### Task objective:
Transcribe all of the records word for word, but omit the pictures.

=== Data for review ===

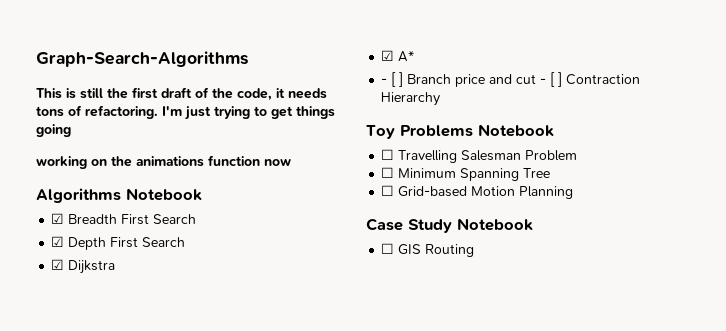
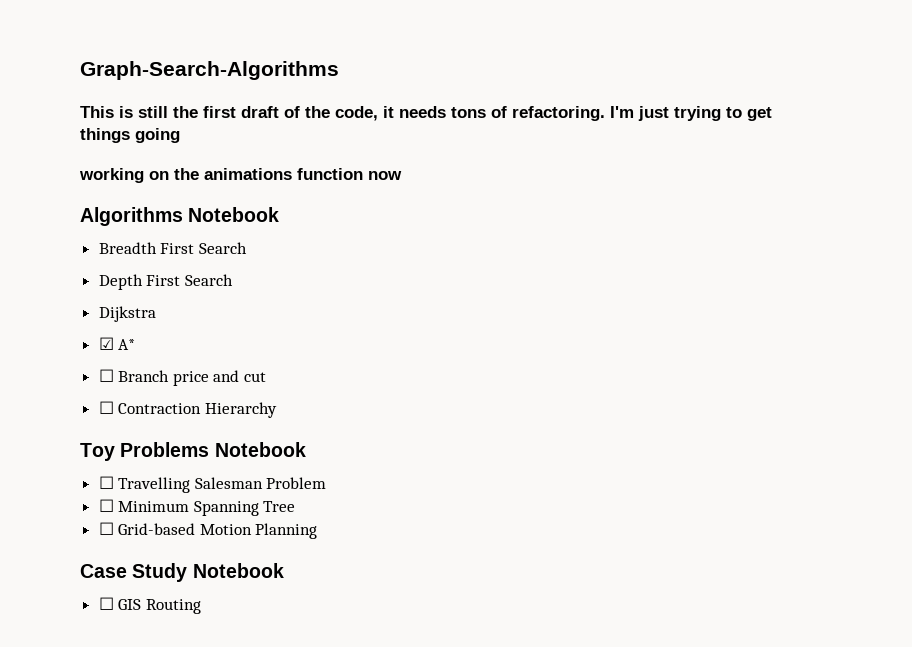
- ☑ Breadth First Search
+ Breadth First Search
- ☑ Depth First Search
+ Depth First Search
- ☑ Dijkstra
+ Dijkstra
- - [ ] Branch price and cut - [ ] Contraction Hierarchy
+ ☐ Branch price and cut
+ ☐ Contraction Hierarchy

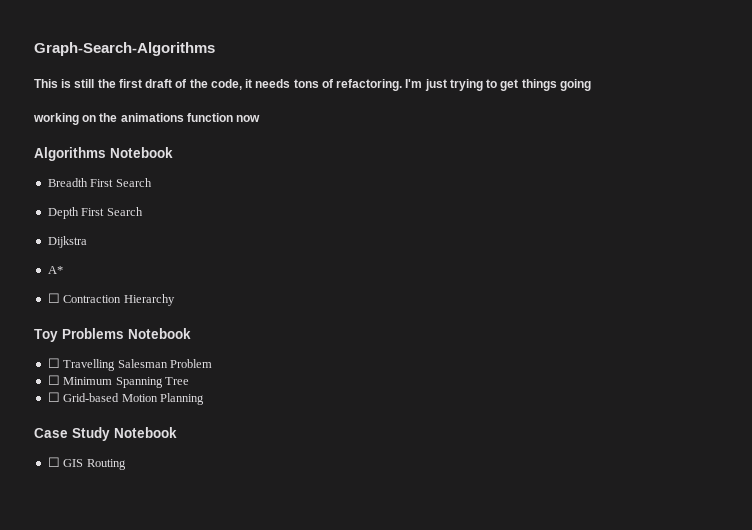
- ☑ A*
+ A*
- ☐ Branch price and cut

===

### Result of the task:
- ☑ Breadth First Search
+ Breadth First Search
- ☑ Depth First Search
+ Depth First Search
- ☑ Dijkstra
+ Dijkstra
- - [ ] Branch price and cut - [ ] Contraction Hierarchy
+ ☐ Branch price and cut
+ ☐ Contraction Hierarchy

- ☑ A*
+ A*
- ☐ Branch price and cut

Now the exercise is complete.